(Web interface edit records)
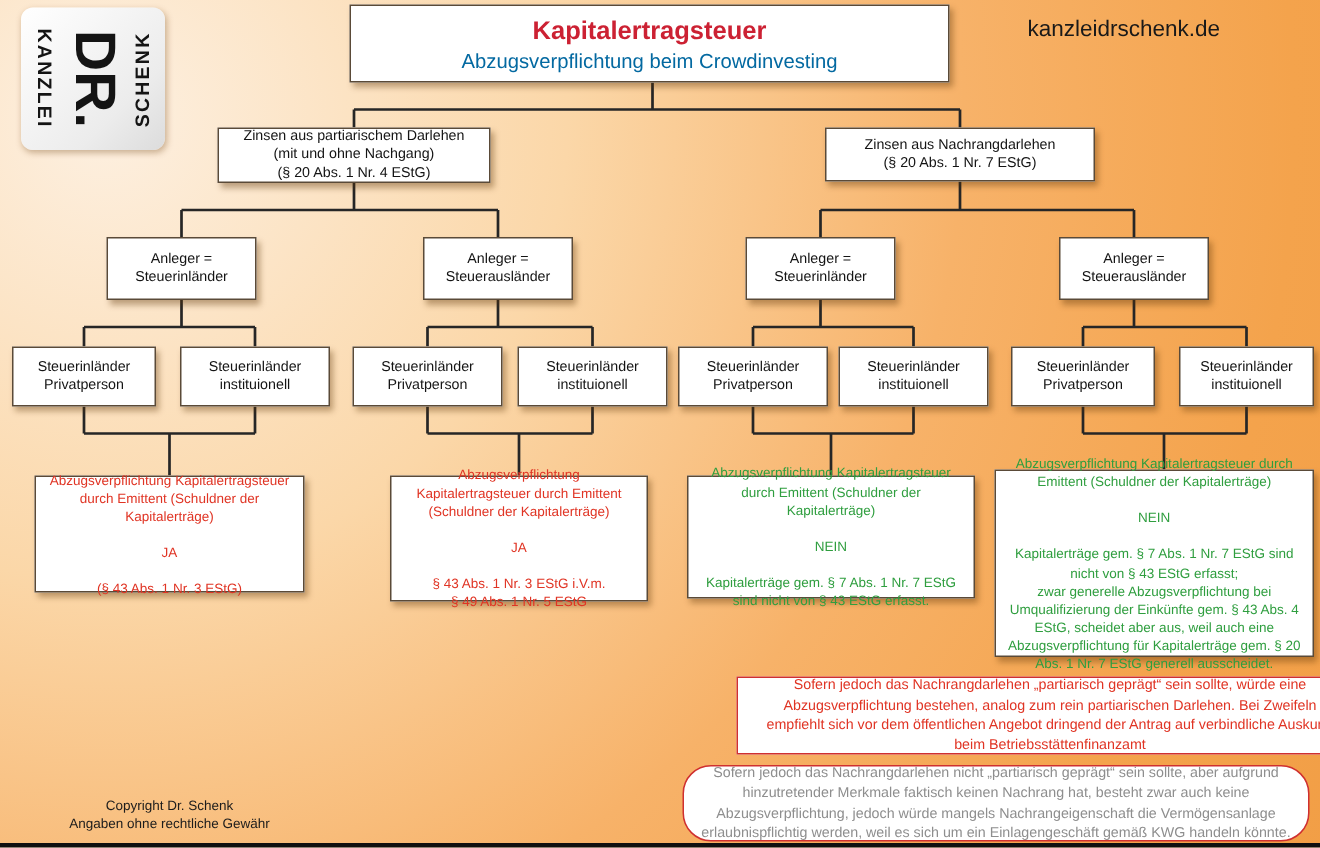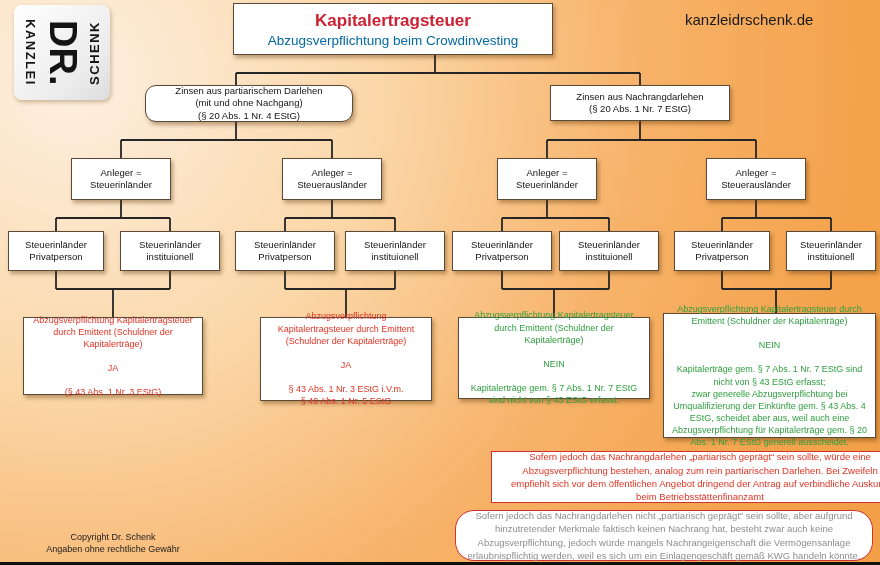--- a/index.html
+++ b/index.html
@@ -66,7 +66,7 @@
     <span class="vert flip">SCHENK</span>
   </div>
 
-  <div class="box titlebox" style="left:233px;top:3px;width:320px;height:52px;">
+  <div class="box titlebox" style="left:233px;top:3px;width:400px;height:52px;">
     <div class="title-main">Kapitalertragsteuer</div>
     <div class="title-sub">Abzugsverpflichtung beim Crowdinvesting</div>
   </div>

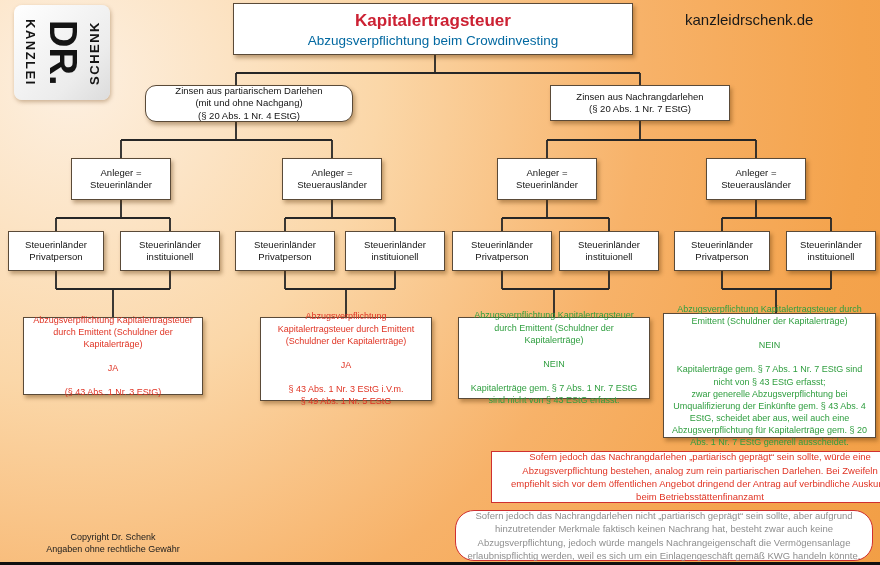--- a/index.html
+++ b/index.html
@@ -73,7 +73,7 @@
 
   <div class="site">kanzleidrschenk.de</div>
 
-  <div class="box node pre" style="left:145px;top:85px;width:208px;height:37px;border-radius:11px;">Zinsen aus partiarischem Darlehen
+  <div class="box node pre" style="left:145px;top:85px;width:182px;height:37px;">Zinsen aus partiarischem Darlehen
 (mit und ohne Nachgang)
 (§ 20 Abs. 1 Nr. 4 EStG)</div>
   <div class="box node pre" style="left:550px;top:85px;width:180px;height:36px;">Zinsen aus Nachrangdarlehen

§ **Task objective**
Search each line of the entries for the string "node", then say how many lines have it. Reply with the number only.

§ **Exercise output**
3